Paul McCartney ha reso omaggio al suo “caro vecchio amico” ed ex compagno di band dei Quarrymen Len Garry, morto all’età di 84 anni.
La morte di Garry è stata confermata lunedì (2 marzo) dalla sua famiglia, che ha rivelato che era morto di polmonite.
“Il medico ci ha detto che aveva poche ore di vita e io ho detto subito: ‘Deve tornare a casa’”, cosa che il medico ha ammesso. Ho viaggiato con papà in ambulanza e l’ho portato a casa”, ha scritto sua figlia Jane su Instagram.
“Ti amo papà e mi mancherai papà per il resto della mia vita. Sono più che devastato.”
McCartney ha condiviso una foto dei Quarrymen originali in omaggio con la didascalia: “Il mio caro vecchio amico dei Quarrymen, Len Garry, è morto. Era un ragazzo adorabile e sono triste di vederlo andare via, ma felice di aver passato così tanti momenti divertenti insieme. Riposa in pace Len, con affetto Paul.”

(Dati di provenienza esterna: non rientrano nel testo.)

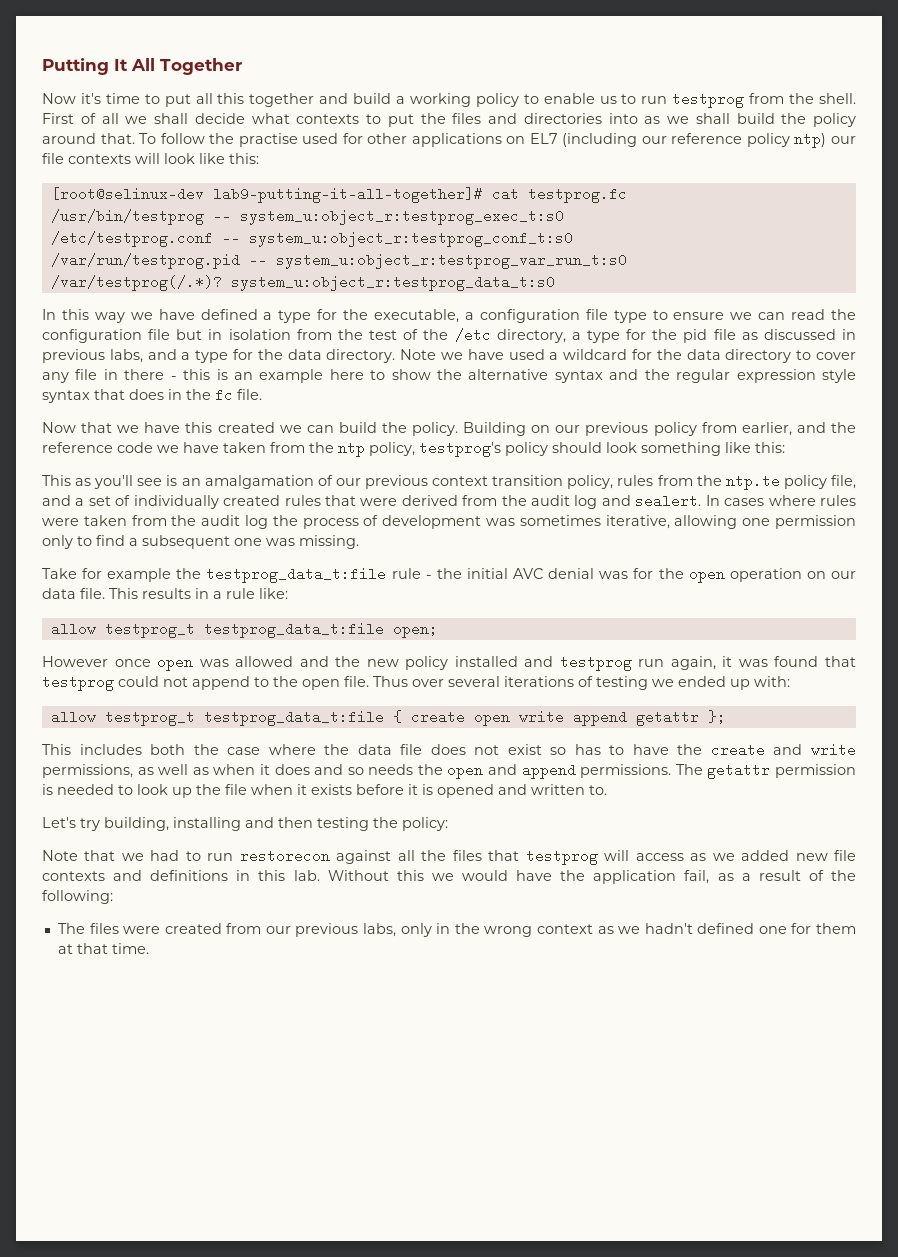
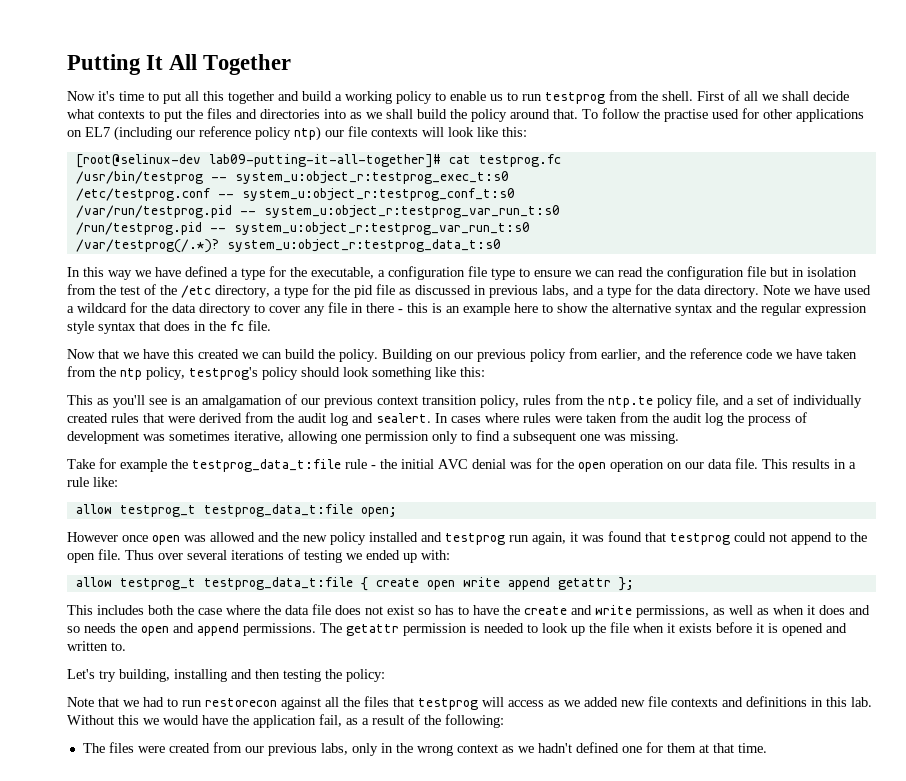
- [root@selinux-dev lab9-putting-it-all-together]# cat testprog.fc
+ [root@selinux-dev lab09-putting-it-all-together]# cat testprog.fc
+ /run/testprog.pid -- system_u:object_r:testprog_var_run_t:s0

McCartney e Garry iniziarono a fare musica insieme da scolari e facevano entrambi parte della prima formazione stabile dei Quarrymen, che comprendeva anche John Lennon, Colin Hanton, Rod Davis, Pete Shotton ed Eric Griffiths. Lennon faceva già parte della band quando McCartney si unì nel 1957, ed è così che si incontrarono per la prima volta. Successivamente George Harrison si unì al gruppo al basso e, dopo numerosi cambi di formazione e di nome, diventarono i Beatles.

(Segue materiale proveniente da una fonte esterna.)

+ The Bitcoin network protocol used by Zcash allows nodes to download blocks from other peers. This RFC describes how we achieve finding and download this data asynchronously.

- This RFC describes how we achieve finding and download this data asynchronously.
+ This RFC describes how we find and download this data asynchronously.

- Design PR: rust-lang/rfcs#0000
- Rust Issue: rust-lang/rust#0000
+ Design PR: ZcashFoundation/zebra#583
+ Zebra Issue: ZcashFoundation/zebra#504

Un ulteriore tributo condiviso sui social media dei Quarrymen dice: “Mancherà moltissimo a noi e ai fan dei Beatles in tutto il mondo. I nostri pensieri sono con la famiglia e gli amici di Len in questo momento difficile”.
McCartney ha recentemente fatto notizia unendosi a Letterboxd dopo aver risposto a una domanda dei fan sui suoi film preferiti.
Rivelando i suoi quattro film migliori, ha detto: “La ragazza non può farci nienteLo adoro sempre e lo guardo ancora e ancora. Sul lungomarecon Marlon Brando, film fantastico. Uscire, Penso che Jordan Peele abbia fatto un ottimo lavoro in questo senso. E L’ultimo valzer – è carino per completare il tutto.
Ha anche fornito alcuni spunti sul suo nuovo documentario, Paul McCartney: L’uomo in fugascrivendo che guardare il film è stato “come se un periodo della mia vita mi passasse davanti agli occhi”.
“È meraviglioso perché è pieno di emozioni e sfaccettature diverse. Una delle cose più grandi per me è vedere così tanto Linda, il che è fantastico per me e per i bambini”, ha aggiunto.
Ha continuato scrivendo: Ci sono parti che sono imbarazzanti. Ho anche chiesto a Morgan Neville se dovessimo eliminare alcuni di quei pezzi; come me che faccio “Mary Had a Little Lamb” con il naso rosso e la band in abiti stupidi. Pensavo che forse non ne avevamo bisogno. Ma ha detto, no, che funziona e che gli alti e bassi fanno sembrare il finale più guadagnato. Penso che abbia ragione.
“Nel complesso, è una storia di successo. La grande domanda dopo i Beatles era: come si fa a seguirlo? Non ti preoccupi? O se ci provi, come? Penso che lo abbiamo fatto in un modo particolarmente folle, ed è questo il bello del film, dimostra come ce l’abbiamo fatta.”